Task material:
******

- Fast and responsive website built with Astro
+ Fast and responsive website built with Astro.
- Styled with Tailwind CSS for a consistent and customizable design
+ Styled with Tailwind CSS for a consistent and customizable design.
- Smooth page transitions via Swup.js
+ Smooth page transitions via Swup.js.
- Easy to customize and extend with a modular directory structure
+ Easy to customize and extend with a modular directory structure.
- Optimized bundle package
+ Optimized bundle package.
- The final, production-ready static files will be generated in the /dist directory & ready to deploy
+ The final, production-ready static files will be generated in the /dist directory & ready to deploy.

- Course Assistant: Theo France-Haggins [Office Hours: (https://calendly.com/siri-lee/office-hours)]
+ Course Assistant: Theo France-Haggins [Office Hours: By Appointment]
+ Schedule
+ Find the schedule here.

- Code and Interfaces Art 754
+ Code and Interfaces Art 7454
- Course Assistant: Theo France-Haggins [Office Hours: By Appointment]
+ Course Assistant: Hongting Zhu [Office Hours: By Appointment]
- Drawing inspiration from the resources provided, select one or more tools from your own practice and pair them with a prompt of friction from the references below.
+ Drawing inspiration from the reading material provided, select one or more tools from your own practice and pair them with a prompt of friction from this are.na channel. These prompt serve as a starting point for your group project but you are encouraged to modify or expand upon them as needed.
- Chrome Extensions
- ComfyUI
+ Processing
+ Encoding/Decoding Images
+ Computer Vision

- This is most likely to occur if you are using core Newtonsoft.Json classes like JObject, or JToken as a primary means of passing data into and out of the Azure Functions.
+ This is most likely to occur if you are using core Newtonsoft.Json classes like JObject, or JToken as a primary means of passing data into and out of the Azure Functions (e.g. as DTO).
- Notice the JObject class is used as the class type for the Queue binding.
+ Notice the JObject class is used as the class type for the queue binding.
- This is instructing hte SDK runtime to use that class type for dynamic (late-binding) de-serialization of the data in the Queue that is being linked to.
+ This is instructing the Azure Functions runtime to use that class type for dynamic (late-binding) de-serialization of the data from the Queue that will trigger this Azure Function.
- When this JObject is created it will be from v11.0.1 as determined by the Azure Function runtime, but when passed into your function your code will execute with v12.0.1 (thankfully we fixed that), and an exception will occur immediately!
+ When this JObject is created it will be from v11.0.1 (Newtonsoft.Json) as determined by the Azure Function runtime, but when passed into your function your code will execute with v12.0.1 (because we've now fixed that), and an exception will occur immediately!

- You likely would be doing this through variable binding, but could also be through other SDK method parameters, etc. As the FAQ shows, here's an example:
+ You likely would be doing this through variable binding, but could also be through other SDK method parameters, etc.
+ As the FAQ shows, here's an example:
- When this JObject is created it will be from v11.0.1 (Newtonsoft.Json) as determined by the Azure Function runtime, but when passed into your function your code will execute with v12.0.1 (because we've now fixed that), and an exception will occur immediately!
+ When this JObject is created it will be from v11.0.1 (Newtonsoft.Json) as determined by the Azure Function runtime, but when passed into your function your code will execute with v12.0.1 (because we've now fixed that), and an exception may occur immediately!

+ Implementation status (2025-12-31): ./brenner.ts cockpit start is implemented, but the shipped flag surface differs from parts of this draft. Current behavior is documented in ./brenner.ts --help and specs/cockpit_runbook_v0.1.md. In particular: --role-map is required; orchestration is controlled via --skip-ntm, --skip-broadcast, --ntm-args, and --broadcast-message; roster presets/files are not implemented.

******

Assigned task: Transcribe the listing from start to finish, exactly as given.

Reply:
- Fast and responsive website built with Astro
+ Fast and responsive website built with Astro.
- Styled with Tailwind CSS for a consistent and customizable design
+ Styled with Tailwind CSS for a consistent and customizable design.
- Smooth page transitions via Swup.js
+ Smooth page transitions via Swup.js.
- Easy to customize and extend with a modular directory structure
+ Easy to customize and extend with a modular directory structure.
- Optimized bundle package
+ Optimized bundle package.
- The final, production-ready static files will be generated in the /dist directory & ready to deploy
+ The final, production-ready static files will be generated in the /dist directory & ready to deploy.

- Course Assistant: Theo France-Haggins [Office Hours: (https://calendly.com/siri-lee/office-hours)]
+ Course Assistant: Theo France-Haggins [Office Hours: By Appointment]
+ Schedule
+ Find the schedule here.

- Code and Interfaces Art 754
+ Code and Interfaces Art 7454
- Course Assistant: Theo France-Haggins [Office Hours: By Appointment]
+ Course Assistant: Hongting Zhu [Office Hours: By Appointment]
- Drawing inspiration from the resources provided, select one or more tools from your own practice and pair them with a prompt of friction from the references below.
+ Drawing inspiration from the reading material provided, select one or more tools from your own practice and pair them with a prompt of friction from this are.na channel. These prompt serve as a starting point for your group project but you are encouraged to modify or expand upon them as needed.
- Chrome Extensions
- ComfyUI
+ Processing
+ Encoding/Decoding Images
+ Computer Vision

- This is most likely to occur if you are using core Newtonsoft.Json classes like JObject, or JToken as a primary means of passing data into and out of the Azure Functions.
+ This is most likely to occur if you are using core Newtonsoft.Json classes like JObject, or JToken as a primary means of passing data into and out of the Azure Functions (e.g. as DTO).
- Notice the JObject class is used as the class type for the Queue binding.
+ Notice the JObject class is used as the class type for the queue binding.
- This is instructing hte SDK runtime to use that class type for dynamic (late-binding) de-serialization of the data in the Queue that is being linked to.
+ This is instructing the Azure Functions runtime to use that class type for dynamic (late-binding) de-serialization of the data from the Queue that will trigger this Azure Function.
- When this JObject is created it will be from v11.0.1 as determined by the Azure Function runtime, but when passed into your function your code will execute with v12.0.1 (thankfully we fixed that), and an exception will occur immediately!
+ When this JObject is created it will be from v11.0.1 (Newtonsoft.Json) as determined by the Azure Function runtime, but when passed into your function your code will execute with v12.0.1 (because we've now fixed that), and an exception will occur immediately!

- You likely would be doing this through variable binding, but could also be through other SDK method parameters, etc. As the FAQ shows, here's an example:
+ You likely would be doing this through variable binding, but could also be through other SDK method parameters, etc.
+ As the FAQ shows, here's an example:
- When this JObject is created it will be from v11.0.1 (Newtonsoft.Json) as determined by the Azure Function runtime, but when passed into your function your code will execute with v12.0.1 (because we've now fixed that), and an exception will occur immediately!
+ When this JObject is created it will be from v11.0.1 (Newtonsoft.Json) as determined by the Azure Function runtime, but when passed into your function your code will execute with v12.0.1 (because we've now fixed that), and an exception may occur immediately!

+ Implementation status (2025-12-31): ./brenner.ts cockpit start is implemented, but the shipped flag surface differs from parts of this draft. Current behavior is documented in ./brenner.ts --help and specs/cockpit_runbook_v0.1.md. In particular: --role-map is required; orchestration is controlled via --skip-ntm, --skip-broadcast, --ntm-args, and --broadcast-message; roster presets/files are not implemented.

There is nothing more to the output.